--- ENTRIES PROVIDED Enclosed Below ---

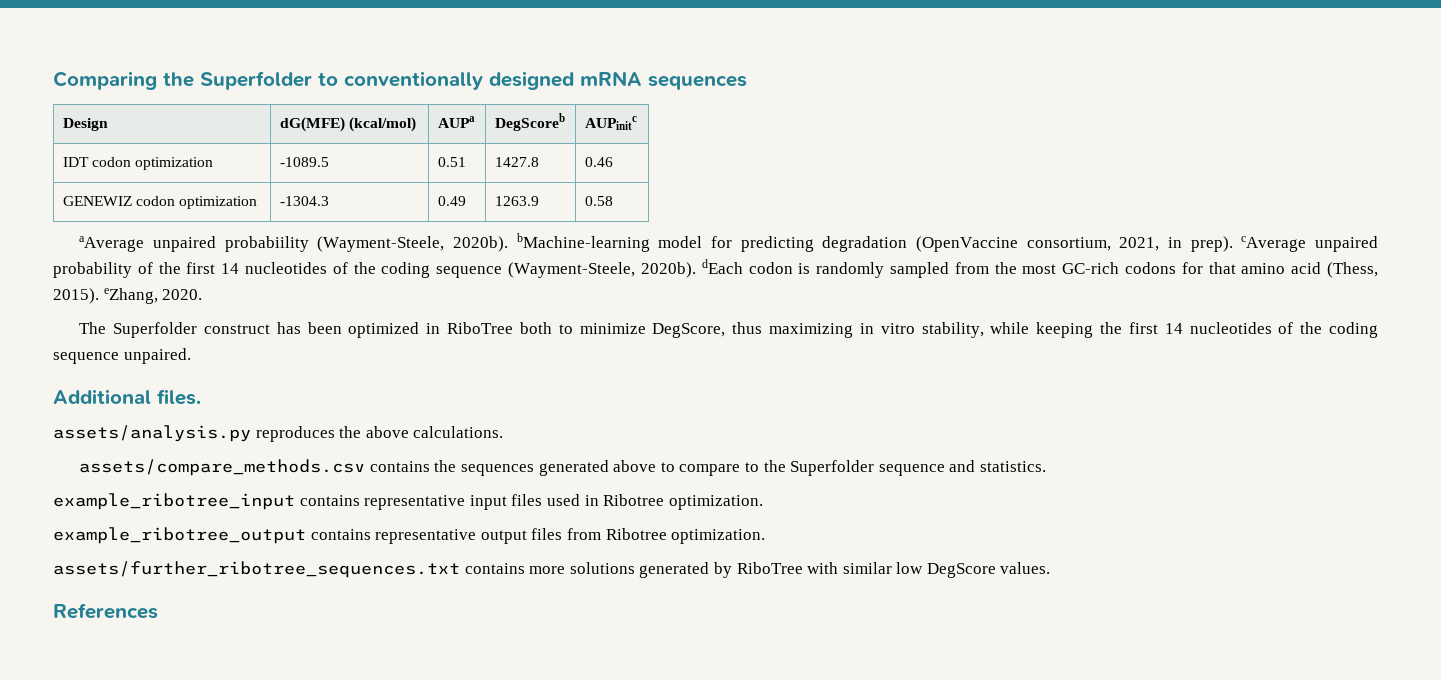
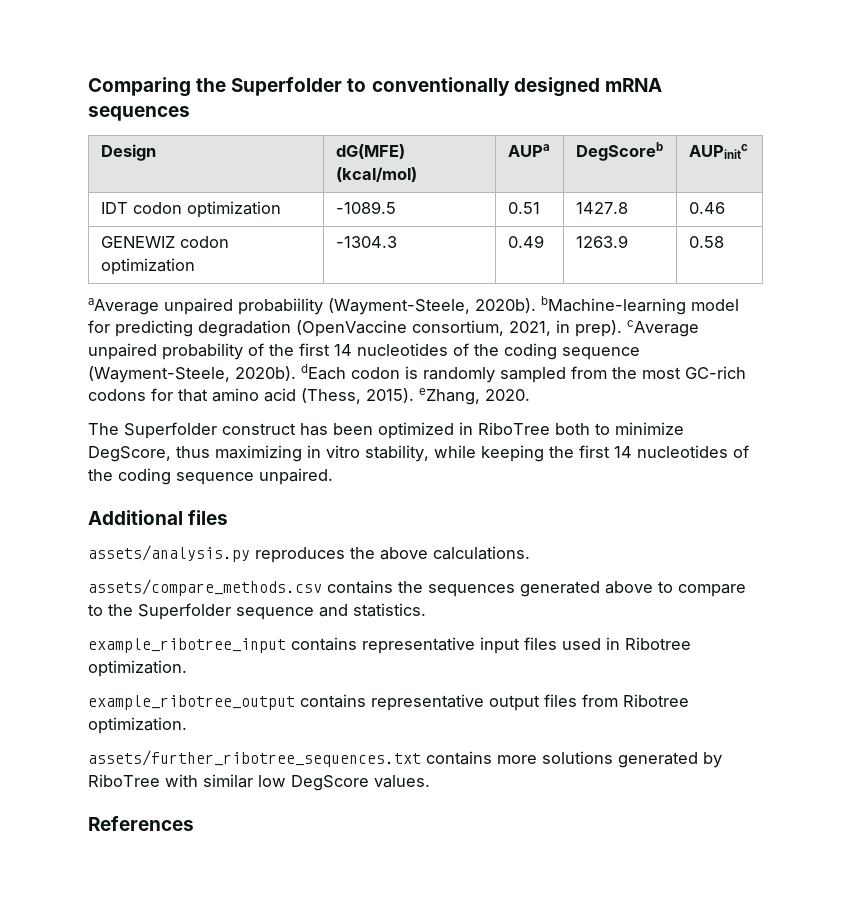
- Additional files.
+ Additional files

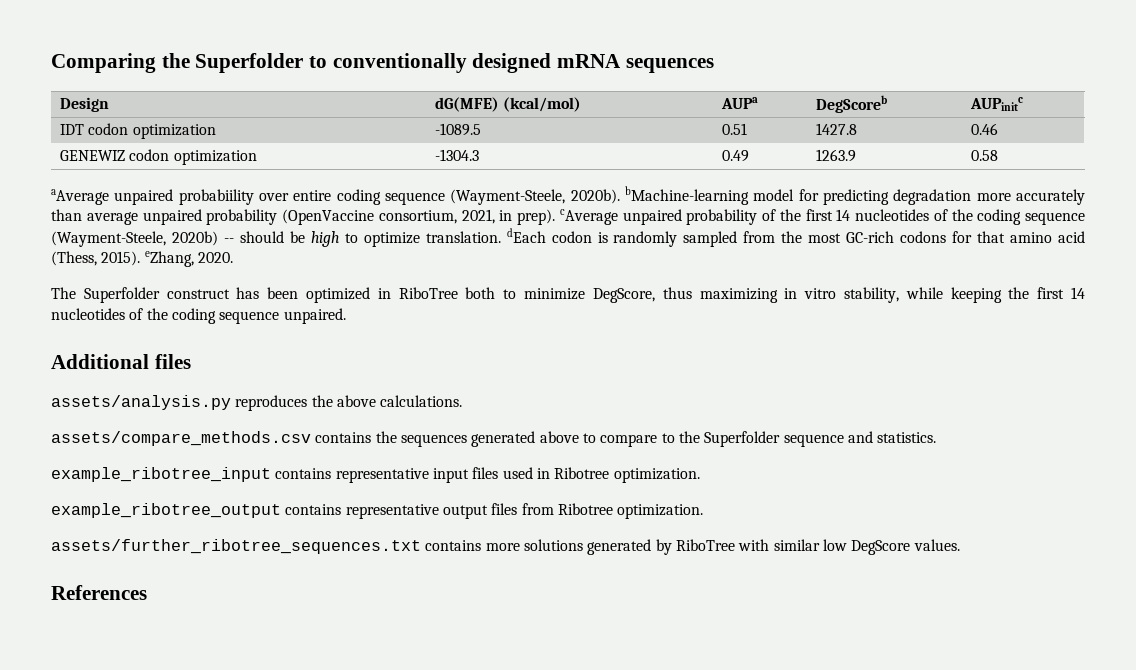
- aAverage unpaired probabiility (Wayment-Steele, 2020b). bMachine-learning model for predicting degradation (OpenVaccine consortium, 2021, in prep). cAverage unpaired probability of the first 14 nucleotides of the coding sequence (Wayment-Steele, 2020b). dEach codon is randomly sampled from the most GC-rich codons for that amino acid (Thess, 2015). eZhang, 2020.
+ aAverage unpaired probabiility over entire coding sequence (Wayment-Steele, 2020b). bMachine-learning model for predicting degradation more accurately than average unpaired probability (OpenVaccine consortium, 2021, in prep). cAverage unpaired probability of the first 14 nucleotides of the coding sequence (Wayment-Steele, 2020b) -- should be high to optimize translation. dEach codon is randomly sampled from the most GC-rich codons for that amino acid (Thess, 2015). eZhang, 2020.

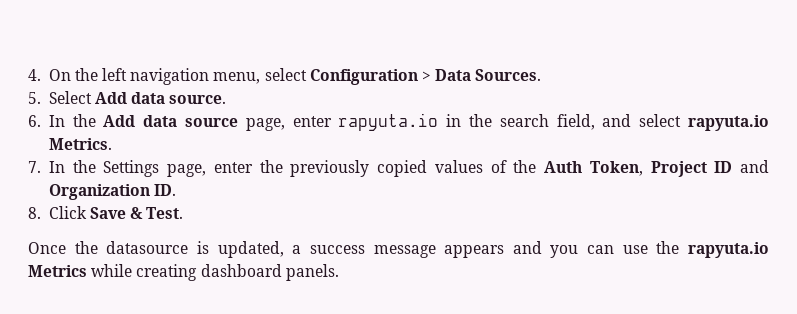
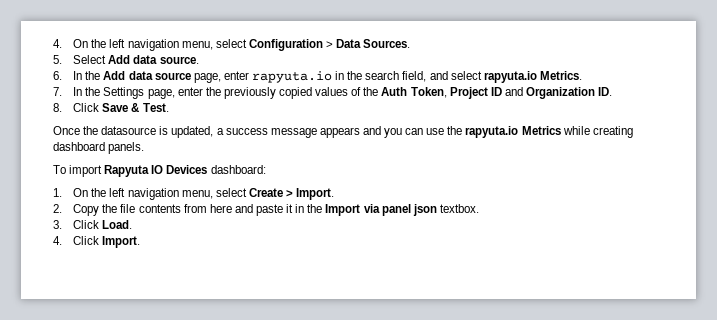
+ To import Rapyuta IO Devices dashboard:
+ 1. On the left navigation menu, select Create > Import.
+ 2. Copy the file contents from here and paste it in the Import via panel json textbox.
+ 3. Click Load.
+ 4. Click Import.

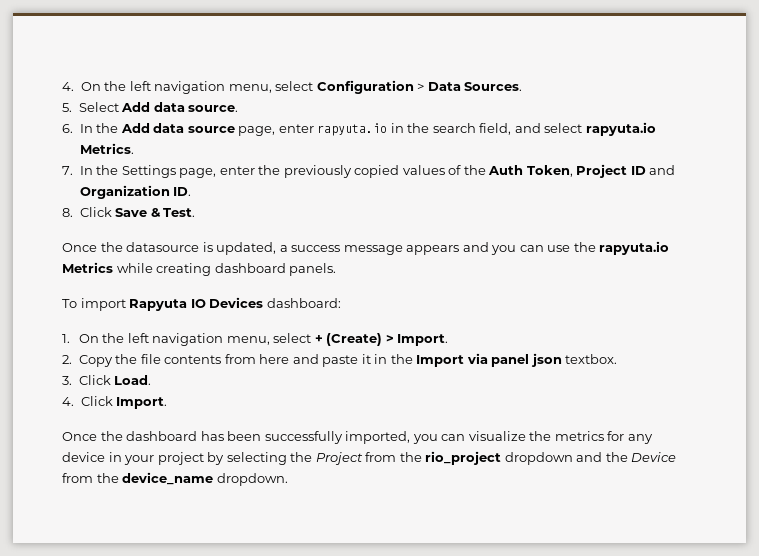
- 1. On the left navigation menu, select Create > Import.
+ 1. On the left navigation menu, select + (Create) > Import.
+ Once the dashboard has been successfully imported, you can visualize the metrics for any device in your project by selecting the Project from the rio_project dropdown and the Device from the device_name dropdown.

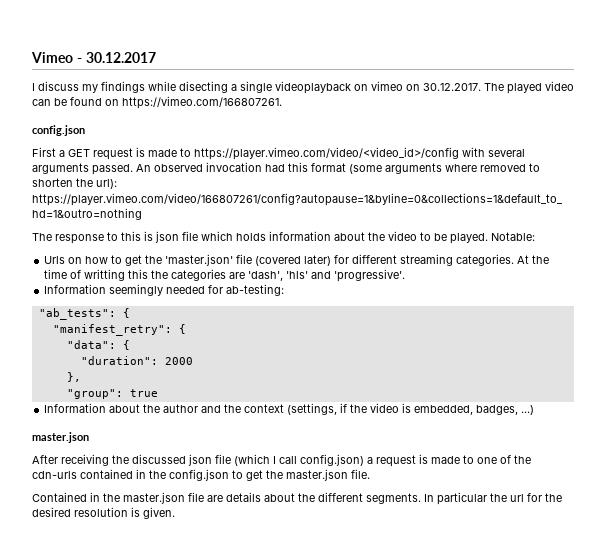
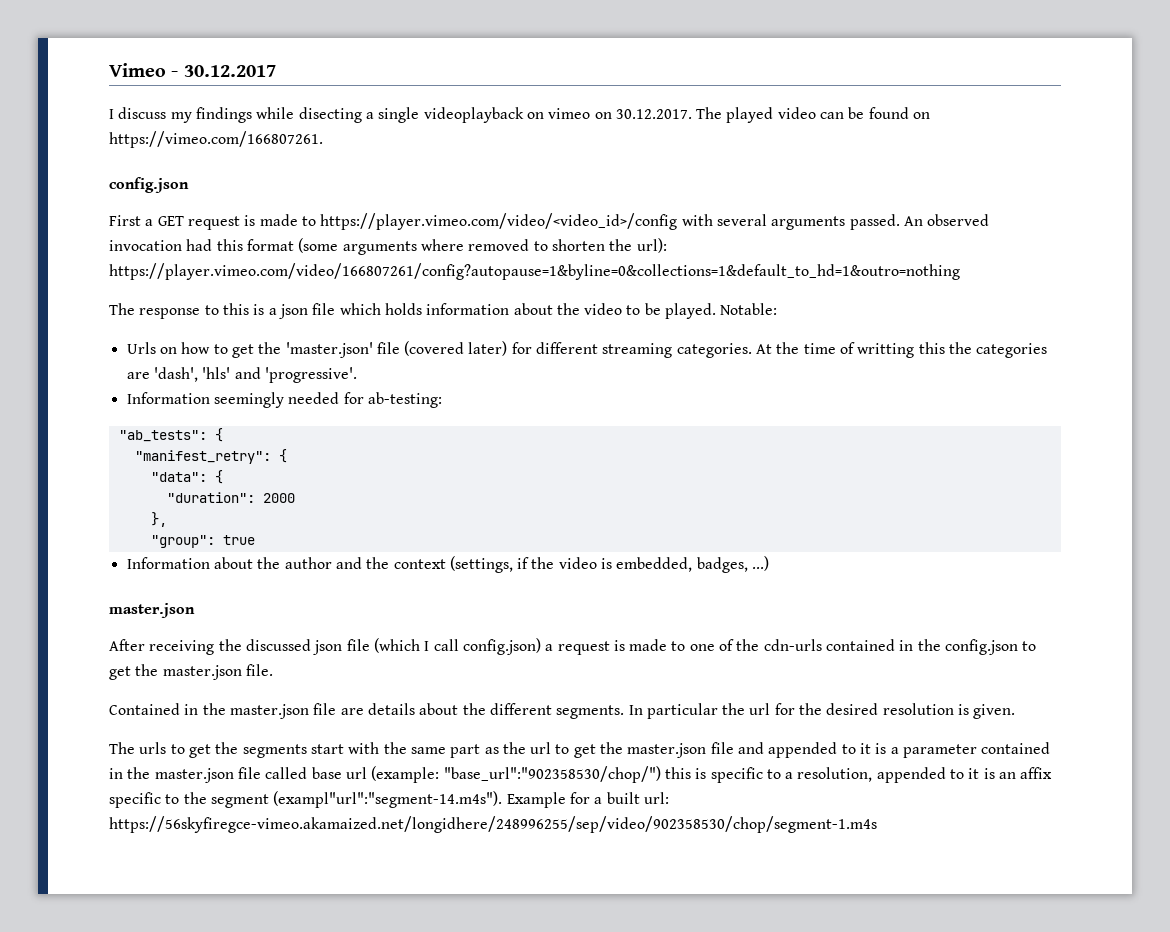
- The response to this is json file which holds information about the video to be played.
+ The response to this is a json file which holds information about the video to be played.
+ The urls to get the segments start with the same part as the url to get the master.json file and appended to it is a parameter contained in the master.json file called base url (example: "base_url":"902358530/chop/") this is specific to a resolution, appended to it is an affix specific to the segment (exampl"url":"segment-14.m4s"). Example for a built url: https://56skyfiregce-vimeo.akamaized.net/longidhere/248996255/sep/video/902358530/chop/segment-1.m4s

--- End of Enclosed ENTRIES PROVIDED ---

- **WHAT IS EXPECTED**: Anywhere the listing shows the word "about", copy the full line.

- **TASK RESULT**:
- The response to this is json file which holds information about the video to be played.
+ The response to this is a json file which holds information about the video to be played.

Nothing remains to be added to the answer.